»»

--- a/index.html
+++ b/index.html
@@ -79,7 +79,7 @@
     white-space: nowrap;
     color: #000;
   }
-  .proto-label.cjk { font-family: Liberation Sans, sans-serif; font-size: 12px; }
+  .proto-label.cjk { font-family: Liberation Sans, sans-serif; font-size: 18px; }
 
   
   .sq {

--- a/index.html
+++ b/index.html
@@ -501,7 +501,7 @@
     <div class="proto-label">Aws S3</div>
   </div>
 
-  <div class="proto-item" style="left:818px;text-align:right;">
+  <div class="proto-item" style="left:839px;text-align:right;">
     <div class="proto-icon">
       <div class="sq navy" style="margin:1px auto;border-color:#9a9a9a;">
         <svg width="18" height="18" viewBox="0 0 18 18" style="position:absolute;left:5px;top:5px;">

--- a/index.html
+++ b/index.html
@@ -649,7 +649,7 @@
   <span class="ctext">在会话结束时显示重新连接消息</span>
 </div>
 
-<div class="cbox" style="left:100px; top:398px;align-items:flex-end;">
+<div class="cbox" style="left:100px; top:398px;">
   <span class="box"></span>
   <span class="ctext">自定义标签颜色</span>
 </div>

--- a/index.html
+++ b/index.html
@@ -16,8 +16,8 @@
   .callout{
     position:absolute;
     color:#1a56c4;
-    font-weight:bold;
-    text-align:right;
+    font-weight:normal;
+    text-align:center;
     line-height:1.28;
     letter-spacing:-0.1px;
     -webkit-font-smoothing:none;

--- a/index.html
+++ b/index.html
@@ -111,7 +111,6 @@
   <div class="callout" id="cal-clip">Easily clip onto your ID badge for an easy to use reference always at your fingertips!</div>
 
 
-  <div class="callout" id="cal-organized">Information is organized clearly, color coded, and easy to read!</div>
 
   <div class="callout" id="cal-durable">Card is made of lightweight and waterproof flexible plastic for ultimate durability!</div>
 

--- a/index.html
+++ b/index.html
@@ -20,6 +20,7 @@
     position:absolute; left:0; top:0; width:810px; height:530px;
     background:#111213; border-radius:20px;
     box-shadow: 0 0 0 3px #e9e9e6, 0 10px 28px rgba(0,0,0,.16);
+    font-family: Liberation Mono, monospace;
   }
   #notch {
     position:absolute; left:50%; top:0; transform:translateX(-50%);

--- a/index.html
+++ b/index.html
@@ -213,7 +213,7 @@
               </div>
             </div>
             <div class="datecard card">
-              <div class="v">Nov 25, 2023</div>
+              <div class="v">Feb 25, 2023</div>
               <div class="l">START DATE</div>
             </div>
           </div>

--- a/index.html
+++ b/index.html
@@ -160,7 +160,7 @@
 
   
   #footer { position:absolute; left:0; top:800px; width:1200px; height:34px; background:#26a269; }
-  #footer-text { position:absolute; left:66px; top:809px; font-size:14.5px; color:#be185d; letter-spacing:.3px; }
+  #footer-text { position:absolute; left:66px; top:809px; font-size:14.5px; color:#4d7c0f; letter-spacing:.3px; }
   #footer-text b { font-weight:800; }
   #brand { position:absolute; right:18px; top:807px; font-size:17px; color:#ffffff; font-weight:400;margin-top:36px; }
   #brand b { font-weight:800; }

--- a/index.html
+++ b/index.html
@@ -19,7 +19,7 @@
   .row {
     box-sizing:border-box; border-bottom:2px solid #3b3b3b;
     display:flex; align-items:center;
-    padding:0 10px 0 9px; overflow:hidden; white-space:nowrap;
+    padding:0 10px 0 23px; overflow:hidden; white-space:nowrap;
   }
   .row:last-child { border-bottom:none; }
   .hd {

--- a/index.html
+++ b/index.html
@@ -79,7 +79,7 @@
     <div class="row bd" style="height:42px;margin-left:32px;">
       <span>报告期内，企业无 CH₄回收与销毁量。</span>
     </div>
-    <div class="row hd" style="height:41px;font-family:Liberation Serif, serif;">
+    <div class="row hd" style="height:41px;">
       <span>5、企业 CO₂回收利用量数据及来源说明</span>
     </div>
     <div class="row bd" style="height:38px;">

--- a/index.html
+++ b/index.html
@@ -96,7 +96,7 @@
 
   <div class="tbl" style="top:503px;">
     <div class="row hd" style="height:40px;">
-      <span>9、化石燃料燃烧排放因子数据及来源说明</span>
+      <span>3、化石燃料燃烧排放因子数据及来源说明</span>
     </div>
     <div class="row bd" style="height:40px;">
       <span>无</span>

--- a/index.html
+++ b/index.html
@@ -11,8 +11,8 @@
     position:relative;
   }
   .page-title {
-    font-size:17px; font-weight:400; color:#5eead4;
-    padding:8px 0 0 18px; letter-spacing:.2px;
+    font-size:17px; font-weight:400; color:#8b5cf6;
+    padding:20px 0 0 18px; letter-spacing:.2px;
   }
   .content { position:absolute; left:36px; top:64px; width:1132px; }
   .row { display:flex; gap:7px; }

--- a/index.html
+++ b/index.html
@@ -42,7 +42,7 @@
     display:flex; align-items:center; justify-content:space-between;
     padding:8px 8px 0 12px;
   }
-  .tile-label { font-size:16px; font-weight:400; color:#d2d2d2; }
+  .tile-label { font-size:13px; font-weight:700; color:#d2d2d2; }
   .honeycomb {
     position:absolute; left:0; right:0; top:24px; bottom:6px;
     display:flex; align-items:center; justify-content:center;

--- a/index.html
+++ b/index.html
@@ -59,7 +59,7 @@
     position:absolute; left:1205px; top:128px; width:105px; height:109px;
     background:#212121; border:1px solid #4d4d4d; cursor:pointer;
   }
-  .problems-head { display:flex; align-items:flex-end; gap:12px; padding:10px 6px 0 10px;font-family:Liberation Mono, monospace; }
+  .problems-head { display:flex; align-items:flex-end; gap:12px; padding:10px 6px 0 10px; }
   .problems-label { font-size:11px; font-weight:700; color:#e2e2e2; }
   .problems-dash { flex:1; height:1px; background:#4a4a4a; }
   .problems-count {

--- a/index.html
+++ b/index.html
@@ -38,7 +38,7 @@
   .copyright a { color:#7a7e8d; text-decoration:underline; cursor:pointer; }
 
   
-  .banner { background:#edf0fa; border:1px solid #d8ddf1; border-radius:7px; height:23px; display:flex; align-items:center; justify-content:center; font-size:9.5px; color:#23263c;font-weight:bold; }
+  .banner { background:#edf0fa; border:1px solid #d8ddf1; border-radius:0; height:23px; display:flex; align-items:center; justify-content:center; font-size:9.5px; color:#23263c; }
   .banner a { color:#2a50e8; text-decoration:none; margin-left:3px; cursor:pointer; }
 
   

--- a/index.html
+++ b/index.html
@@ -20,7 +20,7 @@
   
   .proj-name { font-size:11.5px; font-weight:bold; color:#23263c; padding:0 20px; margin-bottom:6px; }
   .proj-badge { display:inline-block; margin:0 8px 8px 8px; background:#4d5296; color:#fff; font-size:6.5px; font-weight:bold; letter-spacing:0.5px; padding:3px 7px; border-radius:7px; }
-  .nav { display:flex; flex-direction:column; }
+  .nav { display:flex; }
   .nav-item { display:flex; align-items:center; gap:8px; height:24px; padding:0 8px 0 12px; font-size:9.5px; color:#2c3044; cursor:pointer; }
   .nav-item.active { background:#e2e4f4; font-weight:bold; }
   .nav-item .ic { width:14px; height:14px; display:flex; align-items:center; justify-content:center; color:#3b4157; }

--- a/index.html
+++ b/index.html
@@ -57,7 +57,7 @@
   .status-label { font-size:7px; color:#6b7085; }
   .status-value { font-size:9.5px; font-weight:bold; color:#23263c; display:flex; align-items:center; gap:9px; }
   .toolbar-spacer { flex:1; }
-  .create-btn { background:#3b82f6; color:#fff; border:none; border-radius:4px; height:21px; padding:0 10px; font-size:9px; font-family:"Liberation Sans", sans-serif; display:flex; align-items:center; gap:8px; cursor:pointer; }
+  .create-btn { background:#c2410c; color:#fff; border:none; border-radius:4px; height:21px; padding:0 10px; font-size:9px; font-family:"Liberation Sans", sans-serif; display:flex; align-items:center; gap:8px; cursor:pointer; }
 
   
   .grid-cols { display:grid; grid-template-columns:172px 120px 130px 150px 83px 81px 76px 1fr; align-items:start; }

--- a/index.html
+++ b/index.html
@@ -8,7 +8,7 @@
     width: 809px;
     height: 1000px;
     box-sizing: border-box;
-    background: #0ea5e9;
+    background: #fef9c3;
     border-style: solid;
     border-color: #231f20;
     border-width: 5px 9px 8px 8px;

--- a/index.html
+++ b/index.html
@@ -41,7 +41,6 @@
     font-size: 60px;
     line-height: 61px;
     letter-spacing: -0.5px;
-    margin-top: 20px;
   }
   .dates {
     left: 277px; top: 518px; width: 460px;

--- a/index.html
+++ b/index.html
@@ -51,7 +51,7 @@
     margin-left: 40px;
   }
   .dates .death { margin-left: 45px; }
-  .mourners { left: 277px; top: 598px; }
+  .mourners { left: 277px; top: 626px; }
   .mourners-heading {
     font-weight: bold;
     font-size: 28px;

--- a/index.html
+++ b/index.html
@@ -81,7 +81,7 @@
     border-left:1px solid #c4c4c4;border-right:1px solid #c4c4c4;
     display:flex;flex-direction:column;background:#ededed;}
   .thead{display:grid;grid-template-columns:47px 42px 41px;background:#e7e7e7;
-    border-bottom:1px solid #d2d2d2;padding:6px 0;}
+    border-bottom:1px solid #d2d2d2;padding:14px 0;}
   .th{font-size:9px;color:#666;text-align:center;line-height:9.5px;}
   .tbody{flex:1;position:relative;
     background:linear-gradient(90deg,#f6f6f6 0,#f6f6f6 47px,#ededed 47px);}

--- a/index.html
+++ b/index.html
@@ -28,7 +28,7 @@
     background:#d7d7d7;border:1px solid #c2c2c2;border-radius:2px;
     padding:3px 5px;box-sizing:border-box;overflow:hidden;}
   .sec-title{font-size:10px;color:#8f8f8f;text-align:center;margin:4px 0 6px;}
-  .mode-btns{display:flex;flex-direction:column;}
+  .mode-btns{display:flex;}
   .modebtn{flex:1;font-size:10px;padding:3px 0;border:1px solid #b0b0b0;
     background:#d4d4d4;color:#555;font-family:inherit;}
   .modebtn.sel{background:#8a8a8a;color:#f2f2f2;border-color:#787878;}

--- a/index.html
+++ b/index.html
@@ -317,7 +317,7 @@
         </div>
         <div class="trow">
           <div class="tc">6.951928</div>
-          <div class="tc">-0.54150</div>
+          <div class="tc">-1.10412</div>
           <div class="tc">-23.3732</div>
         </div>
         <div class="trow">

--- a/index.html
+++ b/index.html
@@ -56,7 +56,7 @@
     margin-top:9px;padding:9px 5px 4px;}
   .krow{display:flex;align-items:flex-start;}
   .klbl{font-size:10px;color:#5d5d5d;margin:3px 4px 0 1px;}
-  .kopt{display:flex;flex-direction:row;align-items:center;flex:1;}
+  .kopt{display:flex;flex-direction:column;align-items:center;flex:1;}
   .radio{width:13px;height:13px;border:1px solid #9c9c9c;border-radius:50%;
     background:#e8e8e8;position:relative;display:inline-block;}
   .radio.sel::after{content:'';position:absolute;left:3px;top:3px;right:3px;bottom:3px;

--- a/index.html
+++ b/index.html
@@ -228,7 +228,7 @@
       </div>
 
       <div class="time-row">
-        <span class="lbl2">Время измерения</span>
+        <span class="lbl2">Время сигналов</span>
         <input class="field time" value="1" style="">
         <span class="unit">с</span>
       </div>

««

Take from the material every line that holds "direction".

-  .nav { display:flex; flex-direction:column; }
     display:flex;flex-direction:column;background:#ededed;}
-  .mode-btns{display:flex;flex-direction:column;}
-  .kopt{display:flex;flex-direction:row;align-items:center;flex:1;}
+  .kopt{display:flex;flex-direction:column;align-items:center;flex:1;}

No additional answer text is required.